» **WHAT YOU SHOULD DO**
Output exactly, with nothing added, the entries from the first line through the line with "Please see src/leanKAN.jl.".

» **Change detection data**
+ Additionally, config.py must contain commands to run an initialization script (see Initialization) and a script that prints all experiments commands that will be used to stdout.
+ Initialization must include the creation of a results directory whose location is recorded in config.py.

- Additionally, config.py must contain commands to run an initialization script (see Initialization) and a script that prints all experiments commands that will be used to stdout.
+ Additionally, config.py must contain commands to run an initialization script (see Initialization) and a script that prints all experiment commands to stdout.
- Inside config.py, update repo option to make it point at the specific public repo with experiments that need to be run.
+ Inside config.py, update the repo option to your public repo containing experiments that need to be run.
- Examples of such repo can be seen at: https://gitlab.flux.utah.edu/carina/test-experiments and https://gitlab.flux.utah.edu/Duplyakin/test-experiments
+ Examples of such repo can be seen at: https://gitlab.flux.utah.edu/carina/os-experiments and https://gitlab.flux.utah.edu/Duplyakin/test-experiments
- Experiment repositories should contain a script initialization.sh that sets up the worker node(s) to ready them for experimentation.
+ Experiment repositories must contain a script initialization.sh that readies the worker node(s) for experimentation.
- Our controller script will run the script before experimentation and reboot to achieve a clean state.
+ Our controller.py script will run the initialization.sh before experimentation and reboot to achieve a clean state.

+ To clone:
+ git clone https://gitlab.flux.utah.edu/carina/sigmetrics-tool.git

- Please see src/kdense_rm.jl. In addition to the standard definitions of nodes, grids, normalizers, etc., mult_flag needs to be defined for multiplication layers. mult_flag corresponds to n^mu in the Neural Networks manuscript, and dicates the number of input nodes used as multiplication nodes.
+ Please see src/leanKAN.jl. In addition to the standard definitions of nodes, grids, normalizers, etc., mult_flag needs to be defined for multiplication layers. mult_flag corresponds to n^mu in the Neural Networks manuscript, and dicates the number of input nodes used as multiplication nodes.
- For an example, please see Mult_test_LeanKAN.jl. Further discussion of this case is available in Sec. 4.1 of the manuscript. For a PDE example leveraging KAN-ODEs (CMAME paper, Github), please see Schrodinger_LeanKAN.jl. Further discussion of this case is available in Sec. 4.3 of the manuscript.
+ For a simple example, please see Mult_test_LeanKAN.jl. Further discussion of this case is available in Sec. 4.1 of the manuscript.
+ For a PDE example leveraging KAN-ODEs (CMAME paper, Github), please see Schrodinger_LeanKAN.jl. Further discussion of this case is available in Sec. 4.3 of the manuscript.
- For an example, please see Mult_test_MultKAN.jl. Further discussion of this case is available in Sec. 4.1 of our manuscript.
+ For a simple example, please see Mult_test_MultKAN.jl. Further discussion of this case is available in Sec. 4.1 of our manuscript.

» **SOLUTION FOR THIS EXERCISE**
+ Additionally, config.py must contain commands to run an initialization script (see Initialization) and a script that prints all experiments commands that will be used to stdout.
+ Initialization must include the creation of a results directory whose location is recorded in config.py.

- Additionally, config.py must contain commands to run an initialization script (see Initialization) and a script that prints all experiments commands that will be used to stdout.
+ Additionally, config.py must contain commands to run an initialization script (see Initialization) and a script that prints all experiment commands to stdout.
- Inside config.py, update repo option to make it point at the specific public repo with experiments that need to be run.
+ Inside config.py, update the repo option to your public repo containing experiments that need to be run.
- Examples of such repo can be seen at: https://gitlab.flux.utah.edu/carina/test-experiments and https://gitlab.flux.utah.edu/Duplyakin/test-experiments
+ Examples of such repo can be seen at: https://gitlab.flux.utah.edu/carina/os-experiments and https://gitlab.flux.utah.edu/Duplyakin/test-experiments
- Experiment repositories should contain a script initialization.sh that sets up the worker node(s) to ready them for experimentation.
+ Experiment repositories must contain a script initialization.sh that readies the worker node(s) for experimentation.
- Our controller script will run the script before experimentation and reboot to achieve a clean state.
+ Our controller.py script will run the initialization.sh before experimentation and reboot to achieve a clean state.

+ To clone:
+ git clone https://gitlab.flux.utah.edu/carina/sigmetrics-tool.git

- Please see src/kdense_rm.jl. In addition to the standard definitions of nodes, grids, normalizers, etc., mult_flag needs to be defined for multiplication layers. mult_flag corresponds to n^mu in the Neural Networks manuscript, and dicates the number of input nodes used as multiplication nodes.
+ Please see src/leanKAN.jl. In addition to the standard definitions of nodes, grids, normalizers, etc., mult_flag needs to be defined for multiplication layers. mult_flag corresponds to n^mu in the Neural Networks manuscript, and dicates the number of input nodes used as multiplication nodes.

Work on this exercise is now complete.